Is this where it sets when it goes out of sight?"
For she takes King Cheese for his elder brother!


But now it is night, and the crowds have departed;
The vast dim halls are still and deserted;
Only the ghost-like watchmen go,
Through shimmer and shadow, to and fro;
While the moon in the sky,
With his half-shut eye,
Peers smilingly in at his rival below.

At this mysterious hour, what is it
That comes to pay the Fair a visit?
The gates are all barred,
With a faithful guard
Without and within; and yet 'tis clear
Somebody - or something - is entering here!

[Illustration: "ENCIRCLED ALL DAY BY A WONDERING THRONG."]

There is a Paris underground,
Where dwells another nation;
Where neither lawyer nor priest is found,
Nor money nor taxation;
And scarce a glimmer, and scarce a sound
Reaches those solitudes profound,
But silence and darkness close it round, -
A horrible habitation!
Its streets are the sewers, where rats abound;
Where swarms, unstifled, unstarved, undrowned,
Their ravenous population.

Underground Paris has heard of the Fair;
And up from the river, from alley and square,
To the wonderful palace the rats repair;
And one old forager, grizzled and spare, -
The wisest to plan and the boldest to dare,
To smell out a prize or to find out a snare, -
In some dark corner, beneath some stair
(I never learned how, and I never knew where),
Has gnawed his way into the grand affair;
First one rat, and then a pair,
And now a dozen or more are there.
They caper and scamper, and blink and stare,
While the drowsy watchman nods in his chair.
But little a hungry rat will care
For the loveliest lacquered or inlaid ware,
Jewels most precious, or stuffs most rare; -
There's a marvelous smell of cheese in the air!
They all make a rush for the delicate fare;
But the shrewd old fellow squeaks out, "Beware!
'T is a prize indeed, but I say, forbear!
For cats may catch us and men may scare,
And a well-set trap is a rat's despair;
But if we are wise, and would have our share
With perfect safety to hide and hair,
Now listen, and we will our plans prepare."

The watchman rouses, the rats are gone;
On a thousand windows gleams the dawn;
And now once more
Through every door,
With hustle and bustle, the great crowds pour;
And nobody hears a soft little sound,
As of sawing or gnawing, somewhere underground.

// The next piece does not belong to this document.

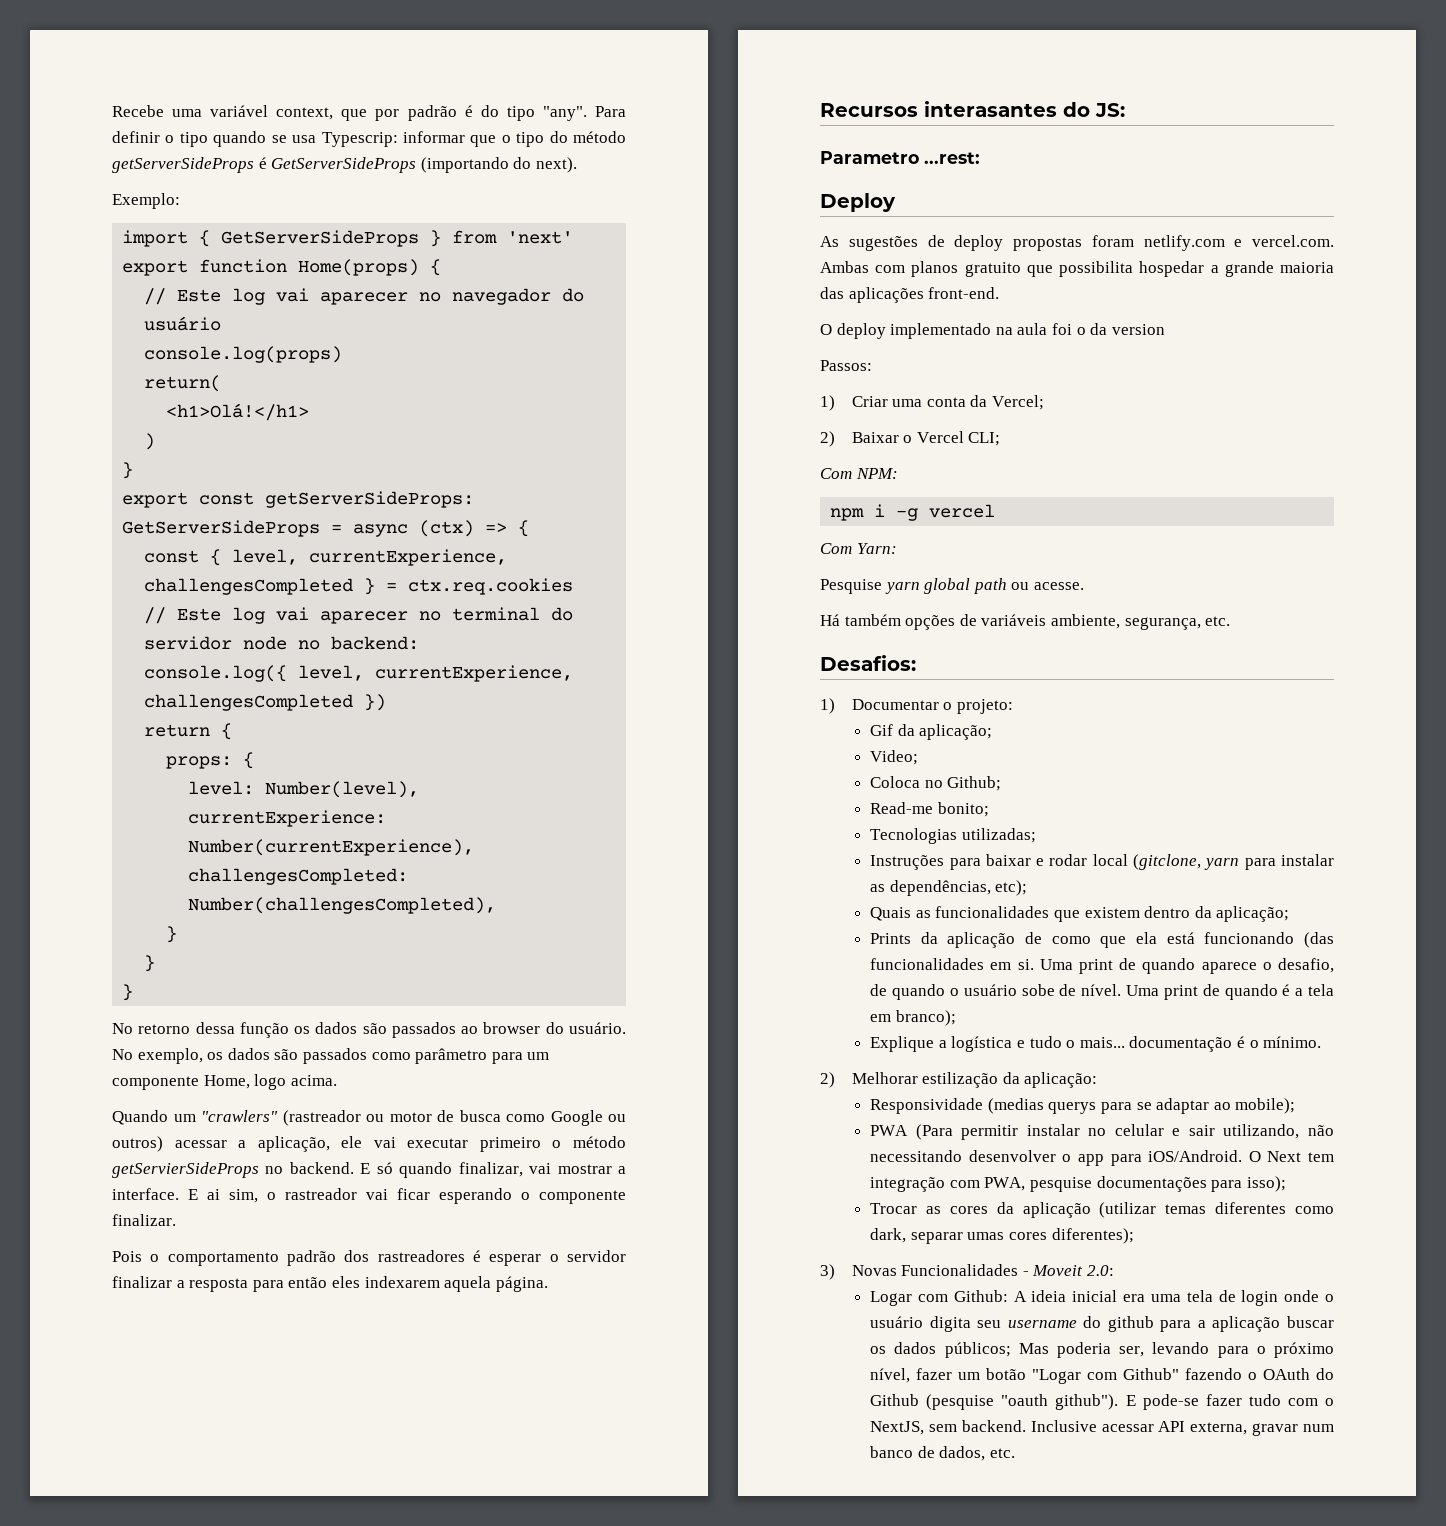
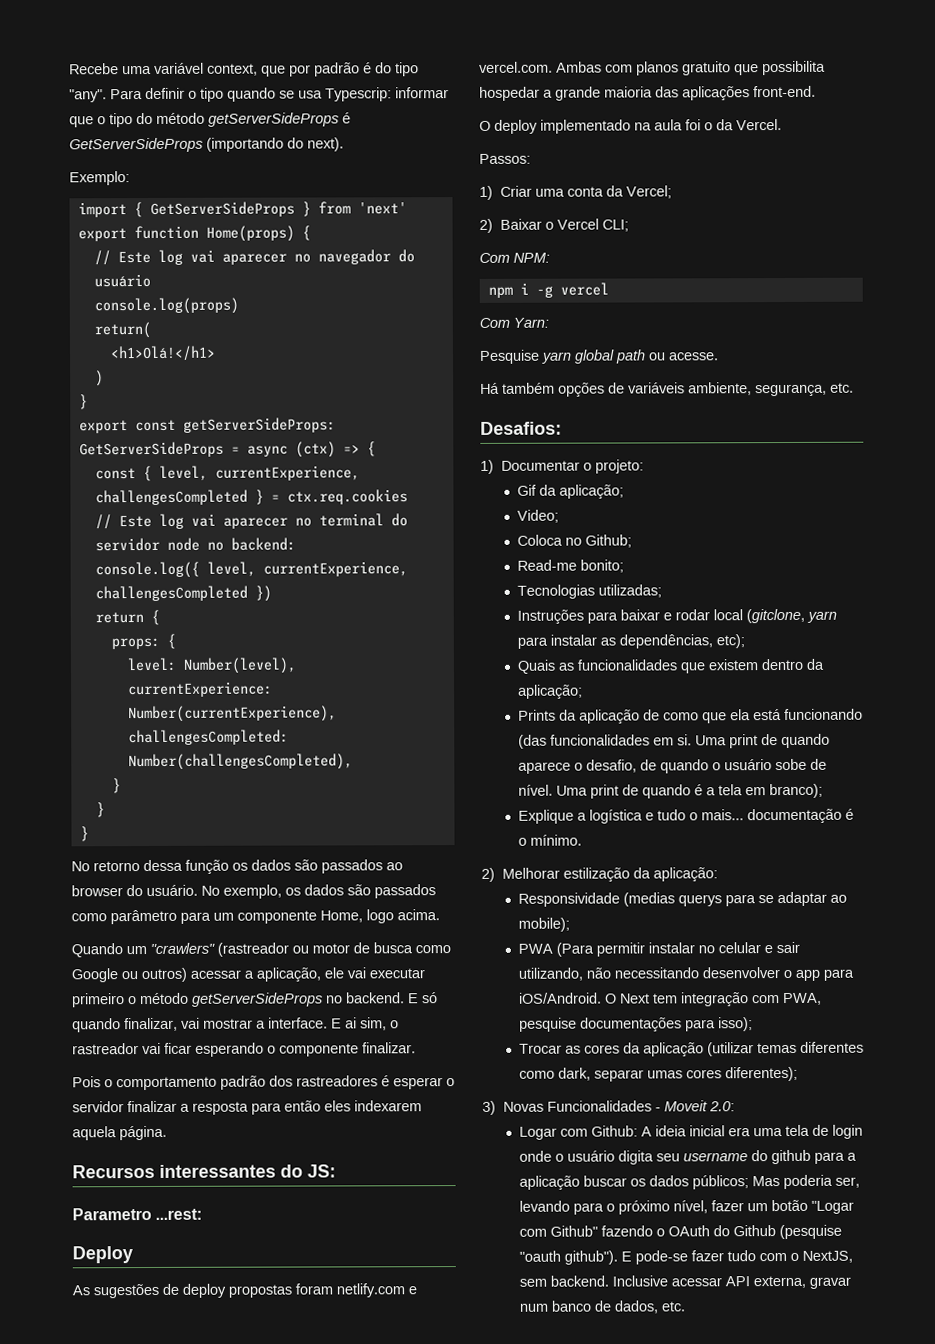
[112,1162,259,1178] getServierSideProps -> [192,992,323,1007] getServerSideProps
[924,101,1057,117] interasantes -> [159,1164,276,1178] interessantes
[1111,324,1165,335] version -> [736,119,782,131] Vercel.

At length, the judges, going their round,
Awarding the prizes, enter the hall,
Where, amid cheeses big and small,
Reposes the sovereign of them all.
They put their tape round it, and tap it and bore it;
And bowing before it,
As if to adore it,
Like worshipers of the sun, they stand, -
Slice in hand,
Pleased and bland,
While their bosoms glow and their hearts expand.
They smell and they taste;
And, the rind replaced,
The foremost, smacking his lips, says: "Messieurs!
Of all fine cheeses at market or fair, -
Holland or Rochefort, Stilton or Cheshire,
Neufchâtel, Milanese, -
There never was cheese,
I am free to declare,
That at all could compare
With this great Gruyère!"

In short, so exceedingly well it pleases,
They award it a prize over all the cheeses.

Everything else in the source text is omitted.